[BUG] Capital letters does not work for table references
As seen in the documentation, the following code works.
SELECT
lhs.name, lhs.id, lhs.x
FROM
data AS lhs
However, if I write lhs like LHS and write the query with an uppercase reference like below;
SELECT
LHS.name, LHS.id, LHS.x
FROM
data AS LHS
Then, I get the following invalid qualifier error;
Traceback (most recent call last):
File "<string>", line 1, in <module>
File "/Users/baturayofluoglu/workspace/soda-core/.venv/lib/python3.9/site-packages/dask_sql/context.py", line 493, in sql
rel, _ = self._get_ral(sql)
File "/Users/baturayofluoglu/workspace/soda-core/.venv/lib/python3.9/site-packages/dask_sql/context.py", line 811, in _get_ral
raise ParsingException(sql, str(pe)) from None
dask_sql.utils.ParsingException: Plan("Invalid qualifier LHS")
Environment:
- dask-sql version: 2022.10.1
- Python version: 3.9
- Operating System: macos
- Install method: pip
Would it be possible to add a code example to reproduce this issue locally? Doing the following, I wasn't able to reproduce the error:
mamba create -n caps-table-reference python=3.9
mamba activate caps-table-reference
pip install dask-sql==2022.10.1
from dask_sql import Context
from dask.datasets import timeseries
c = Context()
c.create_table("data", timeseries())
c.sql("""
SELECT
LHS.name, LHS.id, LHS.x
FROM
data AS LHS
""")
Sorry for the misleading description. Indeed, my example in the description works. However, the following code raises the error that I mentioned above.
from dask_sql import Context
from dask.datasets import timeseries
c = Context()
df = dask.datasets.timeseries().reset_index()
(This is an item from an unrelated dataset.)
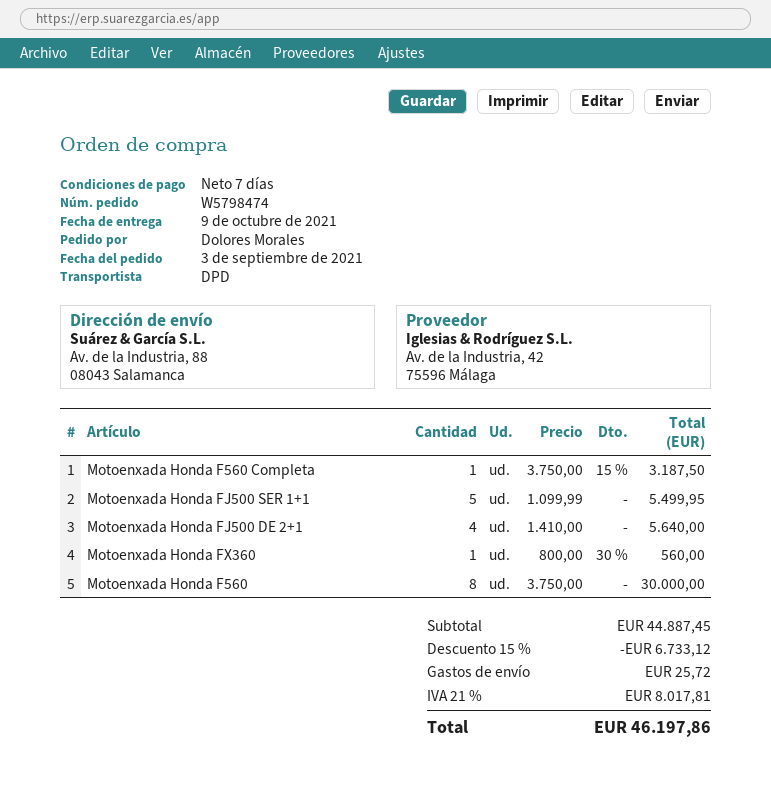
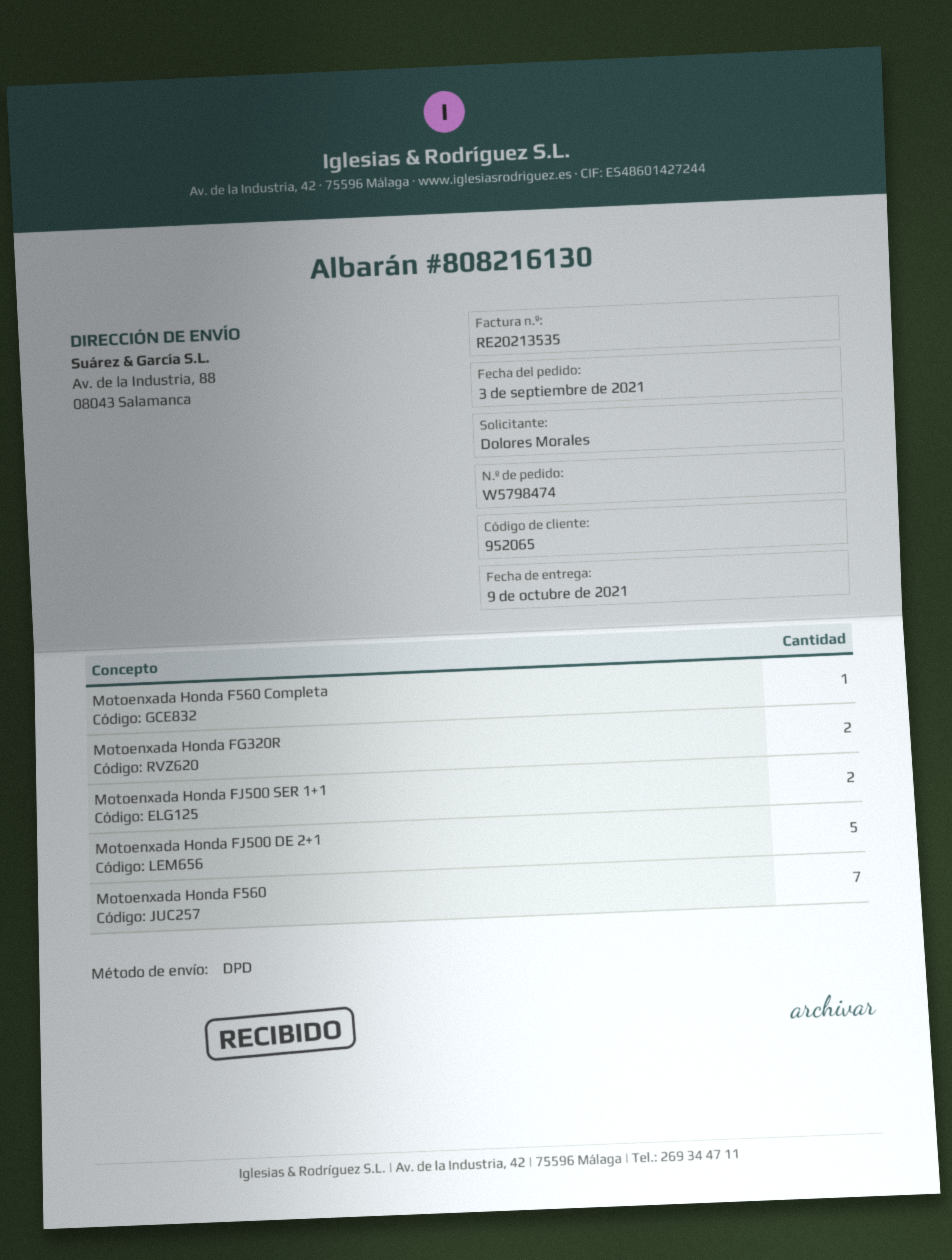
Motoenxada Honda FJ500 SER 1+1: 5 -> 2
Motoenxada Honda FJ500 DE 2+1: 4 -> 5
Motoenxada Honda FX360: 1 -> none
Motoenxada Honda F560: 8 -> 7
Motoenxada Honda FG320R: none -> 2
c.create_table("timeseries", df)
c.sql("""
SELECT
LHS.*
FROM
timeseries AS LHS
""").compute()
If I write lhs.* then it works as shown below
c.sql("""
SELECT
lhs.*
FROM
timeseries AS LHS
""").compute()
Thanks for the reproducer! It looks like the underlying issue here is in DataFusion, which specifically for wildcard expressions seems to be parsing the qualifier as case-sensitive, though the table reference is case-insensitive, hence the behavior above:
$ datafusion-cli
DataFusion CLI v14.0.0
❯ CREATE EXTERNAL TABLE foo STORED AS CSV LOCATION 'data.csv';
0 rows in set. Query took 0.003 seconds.
❯ select df.* from foo as df;
+----------+----------+
| column_1 | column_2 |
+----------+----------+
| 1 | 2 |
+----------+----------+
1 row in set. Query took 0.002 seconds.
❯ select df.* from foo as DF;
+----------+----------+
| column_1 | column_2 |
+----------+----------+
| 1 | 2 |
+----------+----------+
❯ select DF.* from foo as DF;
Plan("Invalid qualifier DF")
Looks like we'll either want to look at fields_with_qualified, which checks for fields prefixed with the qualifier, or DFField, the struct storing the case-sensitive qualifier.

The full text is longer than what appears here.